The college teaches vocal, classical dance, violin, veena, mridangam, nadaswaram and dolu and offers diploma and certificate courses in dance and music. Scholarships are awarded to meritorious students. Sri Lakshmi Narasimha Swamy Devasthanam, Simhachalam provides free food for poor students.
The college organises Music Durbar and invites distinguished personalities to perform before their students. A music festival is organised annually during the Vinayaka Chaviti day with performances by teachers and students.
Ghantasala, the legendary playback singer of all south Indian films, is a product of this itcollege. And yet it does not figure in the top ten music colleges of the South (may be because it is now run by the government). So the Vizianagaram royal family of Gjapapati Rajus, known for its benevolence, will ensure the centenary is celebrated.

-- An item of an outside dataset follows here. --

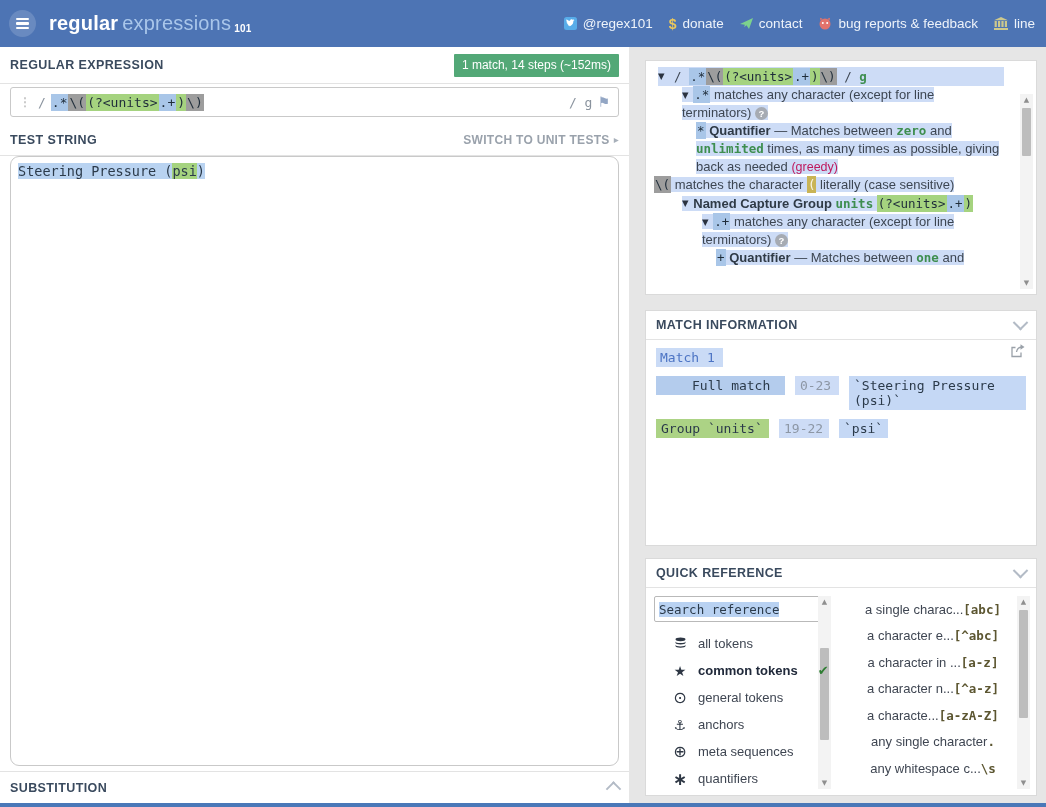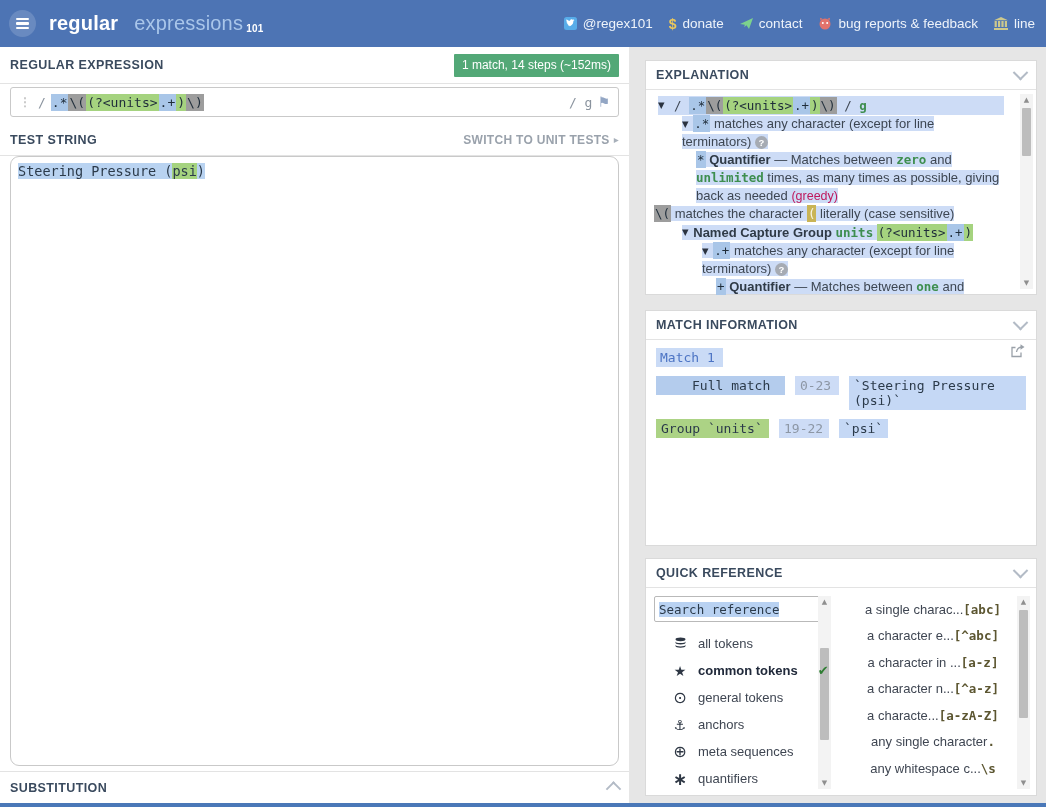"expressions" .logo .lg2 { margin-left: 16px -> 4px }
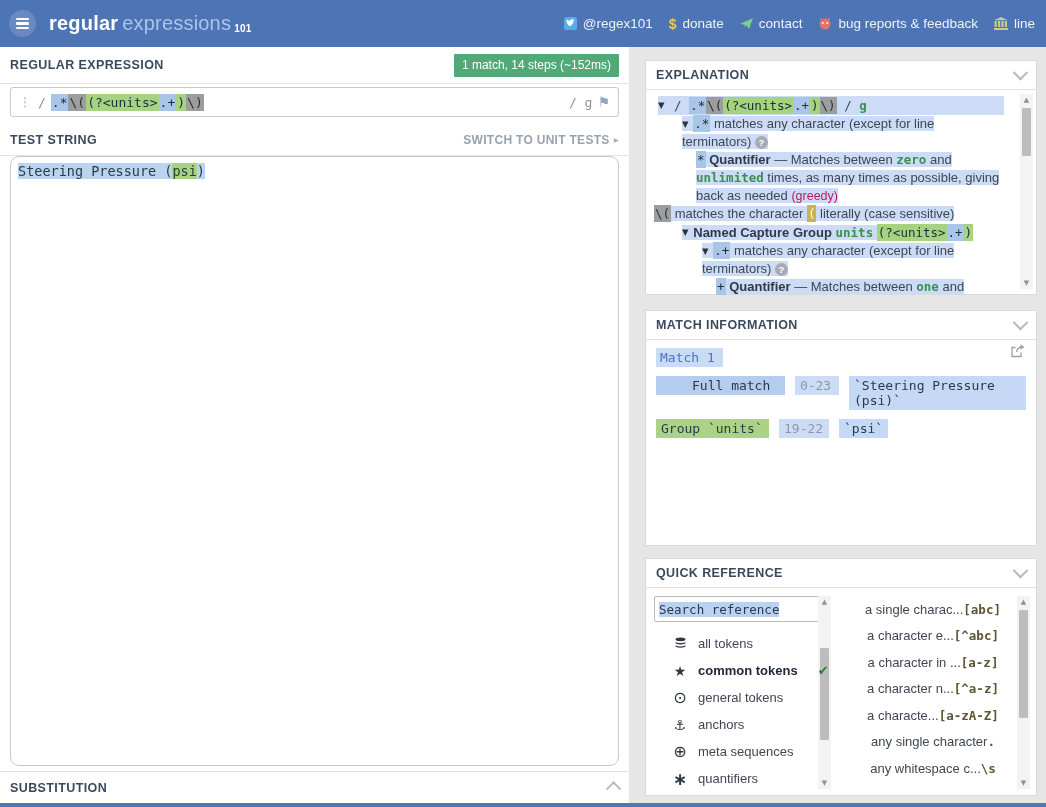"EXPLANATION" div.panel-header { html: <div> <span>EXPLANATION</span> <span></span> </div> -> none }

Shoed has no such backing.
Pandit Ajjada Adibhatla Narayana Das (31 August 1864 – 2 January 1945) born in Ajjada, near Bobbili, now in Vizianagaram district of AP. is known as the versatile genius of Andhra. He was a poet, musician, dancer, linguist and philosopher.

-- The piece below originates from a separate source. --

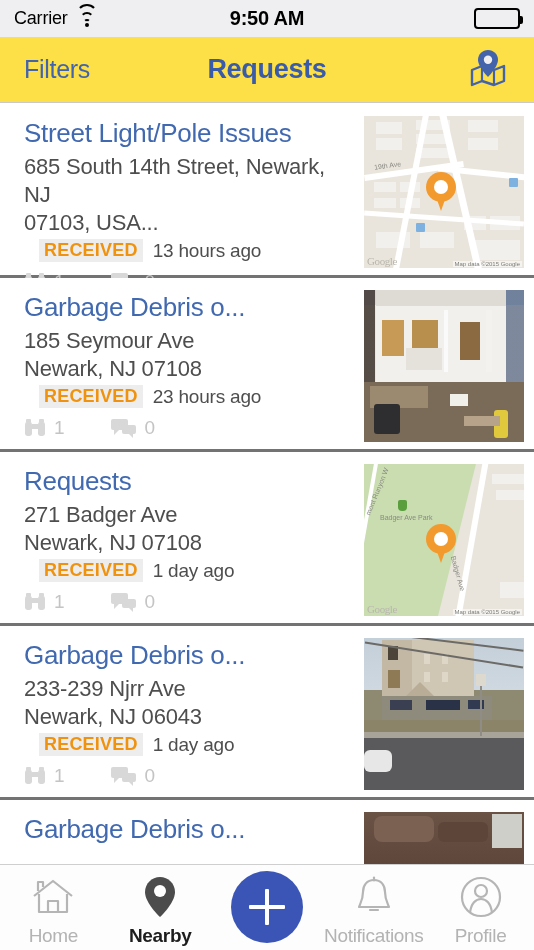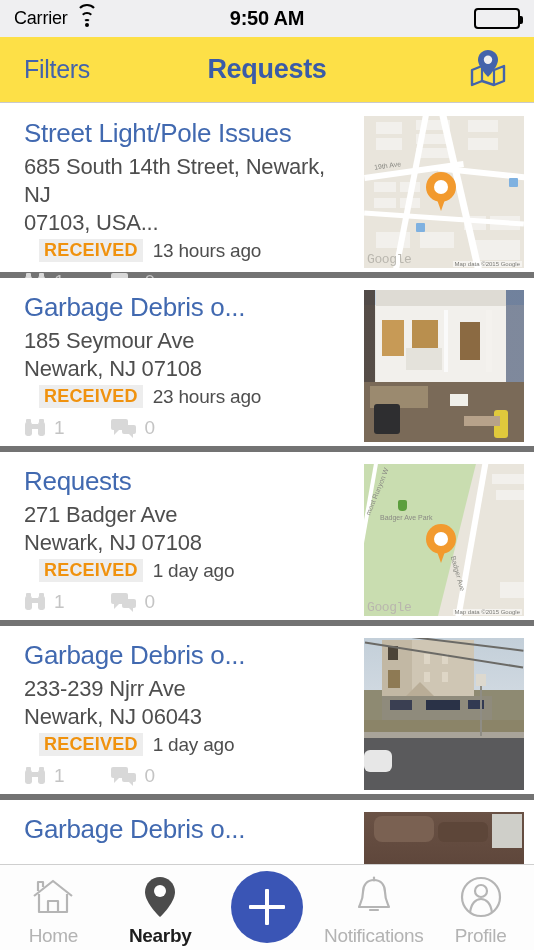"Street Light/Pole Issues" .row { border-bottom: 6px solid #737373 -> 3px solid #737373 }
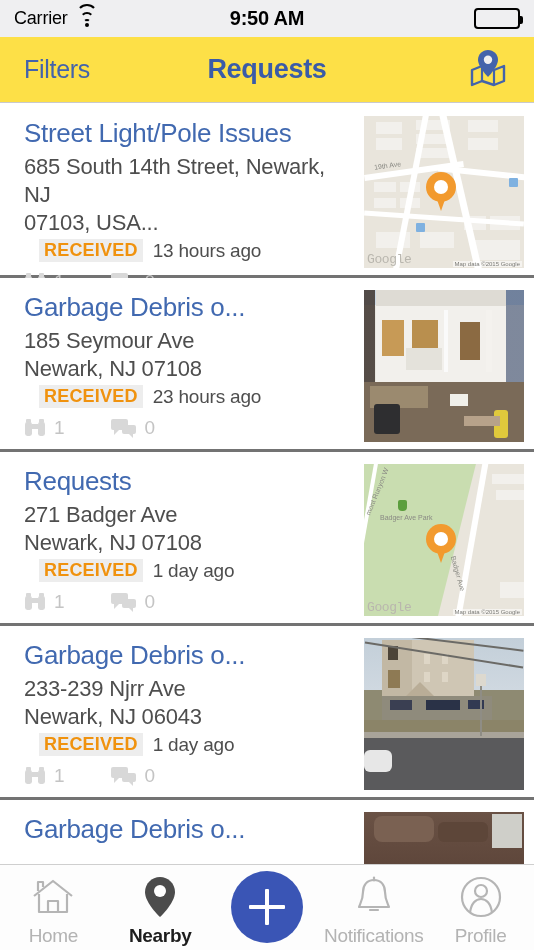"Google" .map-watermark { font-family: Liberation Mono, monospace -> Liberation Serif, serif; font-size: 13px -> 11px }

A linguist with proficiency in eight languages (including Sanskrit, Arabic and Persian) besides Telugu, he was a poet, philosopher, playwright, composer, dancer, actor and the creator of the unique art form, Hari Katha,
Narayana Das has translated from Persian and English into Sanskrit and Telugu, was the only one to write a comparative treatise on the works of Kalidas and Shakespeare, was the only writer-composer who translated into Telugu and set to music Rig Vedic hymns and the only writer-composer who composed a geeta-malika comprising 90 Carnatic ragas. “As a writer-composer who composed music in all the 72 Carnatic ragas he was next only to Tyagaraju,” Wilipedia says.
A genius like him was unrecognized for years and was wandering around the villages singing Hari Katha songs till Maharaja Krishna Rajendra Wodeyar of Mysore, amazed by his ashtavadhanam (performing eight divergent taks simultaneously) in his court wrote a letter of appreciation to the Vizianagaram maharaja. Seeking him out after the letter, the Vizianagaram king appointed him the first principal of the music college, in which post he continued tilol 1936.
Many a genius like him remains unknown due to public ignorance. Many Shoebs are victims of political convenience.